Cuda out of memory when setting "stride of 1"

I’m handling an architecture that uses ResNet50 as the backbone on Colab, when I try to train with stride of 1 on the first conv7x7 layer (There’s 3 input channels and 64 output channels) it raises CUDA out of memory, although the code runs pretty well for stride of 2 (the default behavior) for a batch size of 8. I tested until the batch size of 2 for a stride of 1, and I couldn’t run it.

I’m curious why stride would affect the CUDA usage, I’m totally unaware of what happens under the hood on GPU computation. But isn’t the memory usage independent of stride? Is there anything that I could do to run this layer with stride of 1?

Is there a count relation (batch_size, kernel_size, in_channels, out_channels, stride, input_resolution) with the loaded memory?

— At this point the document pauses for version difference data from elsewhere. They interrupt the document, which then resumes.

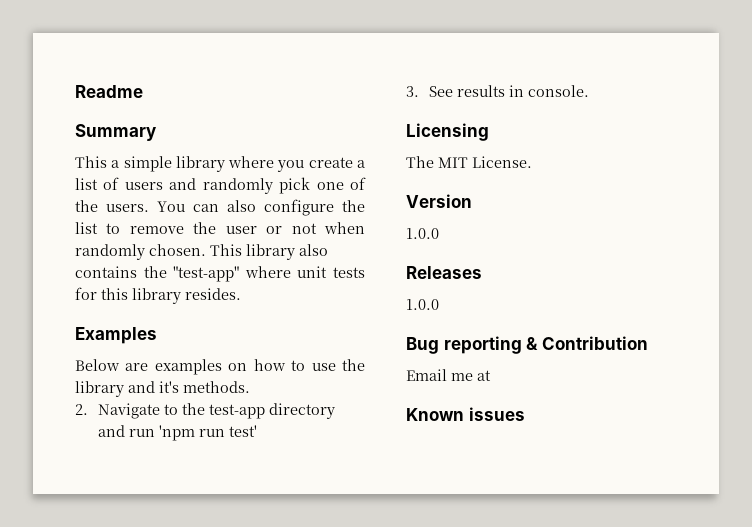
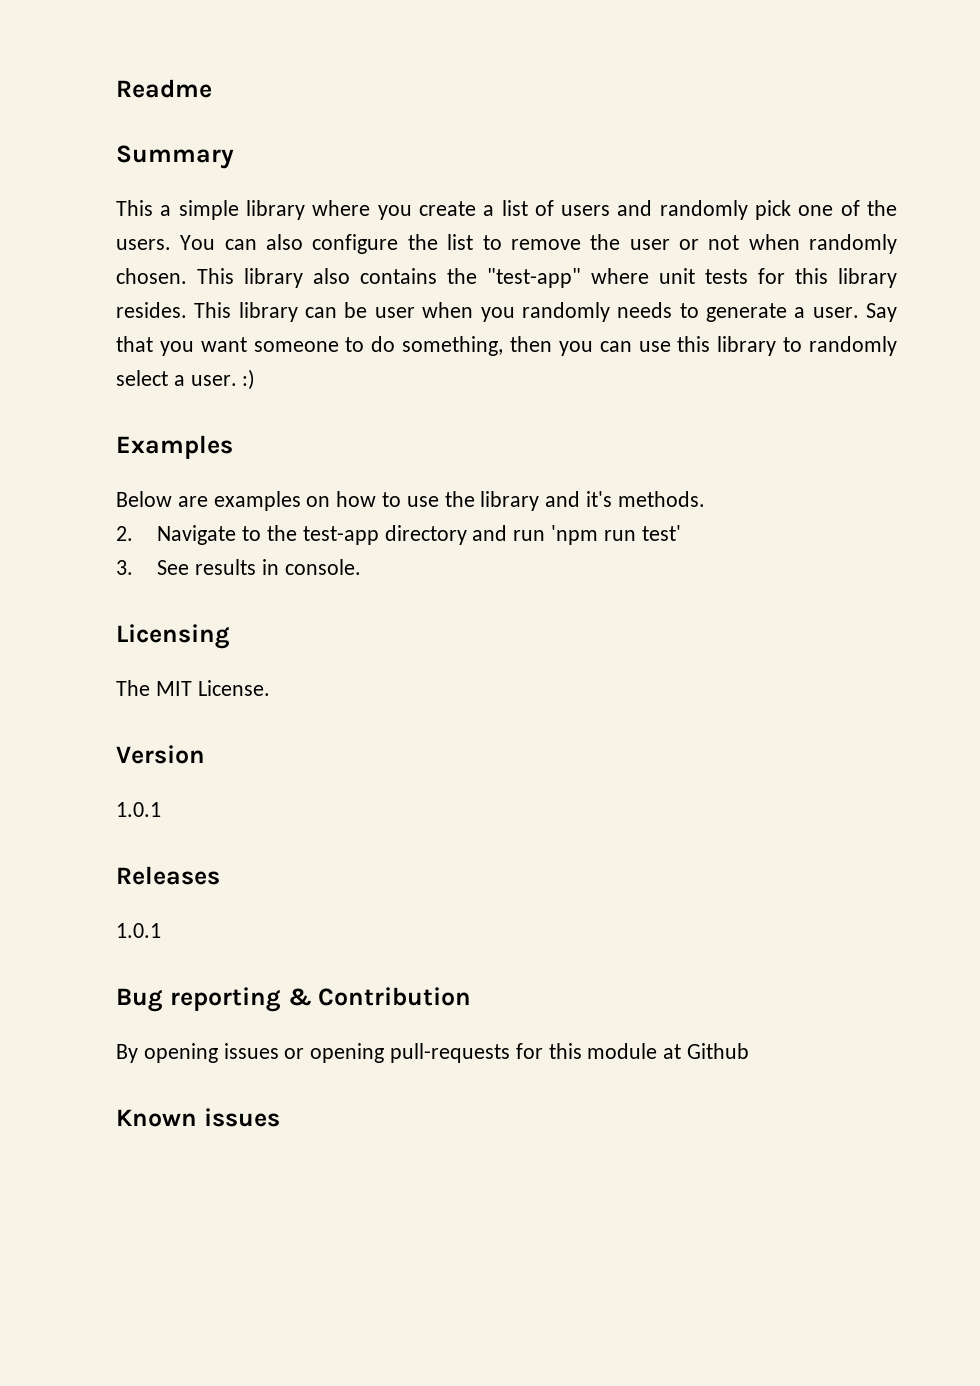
(241, 294) none -> [194,302,897,322] [116,336,898,356] [116,369,256,390] This library can be user when you randomly needs to generate a user. Say that you want someone to do something, then you can use this library to randomly select a user. :)
[406,228,439,239] 1.0.0 -> [116,802,161,817] 1.0.1
[406,299,439,310] 1.0.0 -> [116,923,161,938] 1.0.1
[406,369,473,381] Email me -> [116,1043,658,1063] By opening issues or opening pull-requests for this module
(491, 375) none -> [687,1043,750,1059] Github

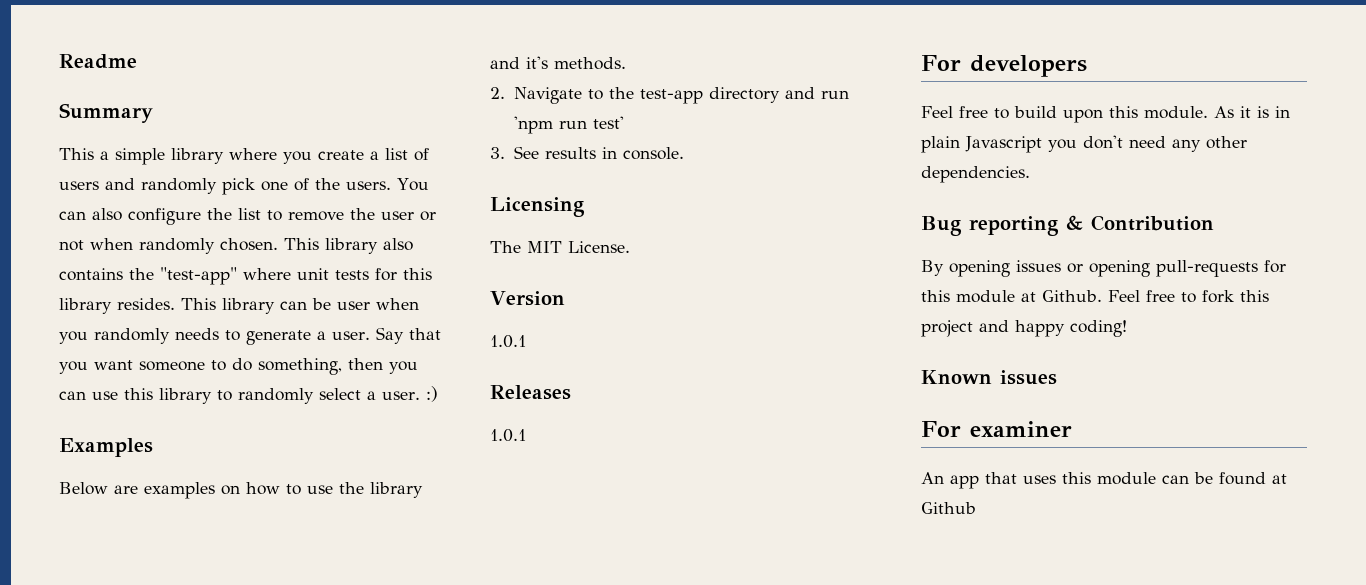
(161, 930) none -> [921,55,1087,77] [921,106,1290,123] [921,135,1247,153] [921,166,1030,183] // For developers // Feel free to build upon this module. As it is in plain Javascript you don't need any other dependencies.
[687,1043,750,1059] [116,1108,280,1127] Github // Known issues -> [1042,290,1269,303] [921,320,1127,337] [921,370,1057,385] [921,421,1072,437] [921,472,1287,489] [921,502,976,514] Github. Feel free to fork this project and happy coding! // Known issues // For examiner // An app that uses this module can be found at Github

If the stride is decreased, then the spatial dimensions of the output (as well as those of stored intermediate activations during training) will increase and incur additional memory usage.

1 Like

I see, although I already computed higher input resolution there with a stride of 2, such the output feature map was a higher dimension than my current input dimension and didn’t get any problem, that’s why It seems strange to me.

If you can post a standalone example of these two cases (e.g., stride 2 with higher resolution that should use a comparable amount of memory and the failing stride 1 case), that could be useful in understanding if there is a bug causing unexpected memory usage.